Habib Rachdi, syndicaliste et sécuritaire, a plaidé pour un refus catégorique du retour des terroristes en Tunisie et a proposé  un traitement sécuritaire du terrorisme lors d’une interview accordée à Radio Med.

Pour ce syndicaliste, il faut laisser plus de liberté aux  agents de l’ordre pour traiter avec ce problème qui doit «  rester loin des tractations politiques et partisanes ».

Dans le même contexte,  il prévient qu’avec le retour des terroristes, des affrontements seront inévitables car les terroristes veulent revenir sur le sol tunisien dans le seul but de trouver un refuge après leurs échecs en Syrie, en Irak et en Libye considère-t-il.

Exprimant son soutien au gouvernement de Youssef Chahed, Habib Rachdi a indiqué que ce qui empêche le bon déroulement de l’action gouvernementale est la présence de personnes qui ont appelé au Djihad. D’après ses prévisions, la coalition gouvernementale finira par éclater.

Interpellé sur la police parallèle, Habib Rachdi  considère que ce terme ne veut pas forcément dire qu’un tel agent de l’ordre est en collusion avec un parti politique bien déterminé. Un agent de la police parallèle peut être une personnes qui a occupé un poste sensible. « Un Omda arrêté suite à une suspicion concernant sa relation avec des terroristes« , a-t-il rappelé. « Nous avons déjà appelé à revoir  les critères de recrutement dans le secteur sécuritaire mais en vain ! », regrette-t-il.

Et d’ajouter que les terroristes impliqués dans la fusillade de Soliman n’ont pas abandonné le chemin du terrorisme et ont au contraire pris part à d’autres actions terroristes. « Les terroristes ne peuvent et ne veulent  pas se repentir », a-t-il averti.

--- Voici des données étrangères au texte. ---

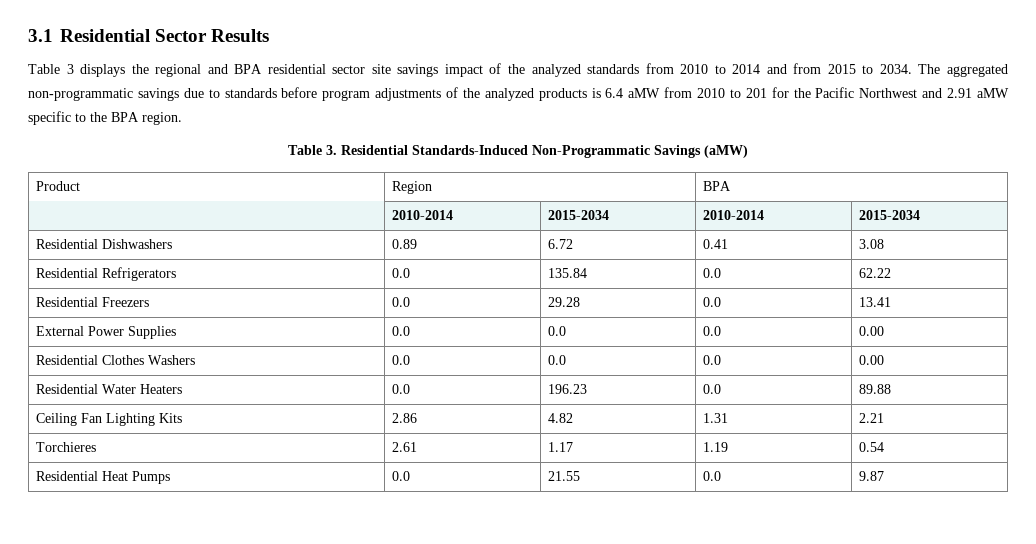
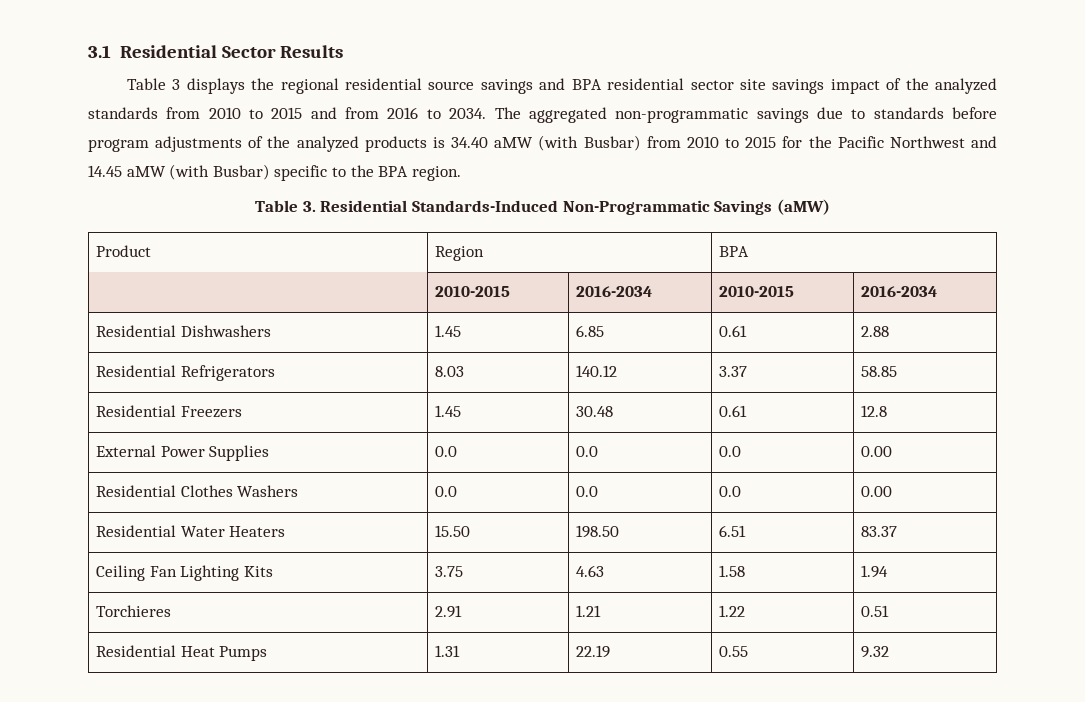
- Table 3 displays the regional and BPA residential sector site savings impact of the analyzed standards from 2010 to 2014 and from 2015 to 2034.
+ Table 3 displays the regional residential source savings and BPA residential sector site savings impact of the analyzed standards from 2010 to 2015 and from 2016 to 2034.
- The aggregated non-programmatic savings due to standards before program adjustments of the analyzed products is 6.4 aMW from 2010 to 201 for the Pacific Northwest and 2.91 aMW specific to the BPA region.
+ The aggregated non-programmatic savings due to standards before program adjustments of the analyzed products is 34.40 aMW (with Busbar) from 2010 to 2015 for the Pacific Northwest and 14.45 aMW (with Busbar) specific to the BPA region.
- | 2010-2014 | 2015-2034 | 2010-2014 | 2015-2034
- Residential Dishwashers | 0.89 | 6.72 | 0.41 | 3.08
- Residential Refrigerators | 0.0 | 135.84 | 0.0 | 62.22
- Residential Freezers | 0.0 | 29.28 | 0.0 | 13.41
+ | 2010-2015 | 2016-2034 | 2010-2015 | 2016-2034
+ Residential Dishwashers | 1.45 | 6.85 | 0.61 | 2.88
+ Residential Refrigerators | 8.03 | 140.12 | 3.37 | 58.85
+ Residential Freezers | 1.45 | 30.48 | 0.61 | 12.8
- Residential Water Heaters | 0.0 | 196.23 | 0.0 | 89.88
+ Residential Water Heaters | 15.50 | 198.50 | 6.51 | 83.37
- Ceiling Fan Lighting Kits | 2.86 | 4.82 | 1.31 | 2.21
- Torchieres | 2.61 | 1.17 | 1.19 | 0.54
+ Ceiling Fan Lighting Kits | 3.75 | 4.63 | 1.58 | 1.94
+ Torchieres | 2.91 | 1.21 | 1.22 | 0.51
- Residential Heat Pumps | 0.0 | 21.55 | 0.0 | 9.87
+ Residential Heat Pumps | 1.31 | 22.19 | 0.55 | 9.32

Enfin, M. Rachdi a souligné l’importance d’amender la Constitution afin d’empêcher le retour des terroristes.  » Le refus catégorique du retour des terroristes  est non négociable « , affirme-t-il.   « Plusieurs terroristes ne pensent même pas au retour en Tunisie. D’autres reviendront pour combattre l’Etat et devenir la branche armée à la solde de ceux qui ont dit : « L’armée n’est pas garantie ».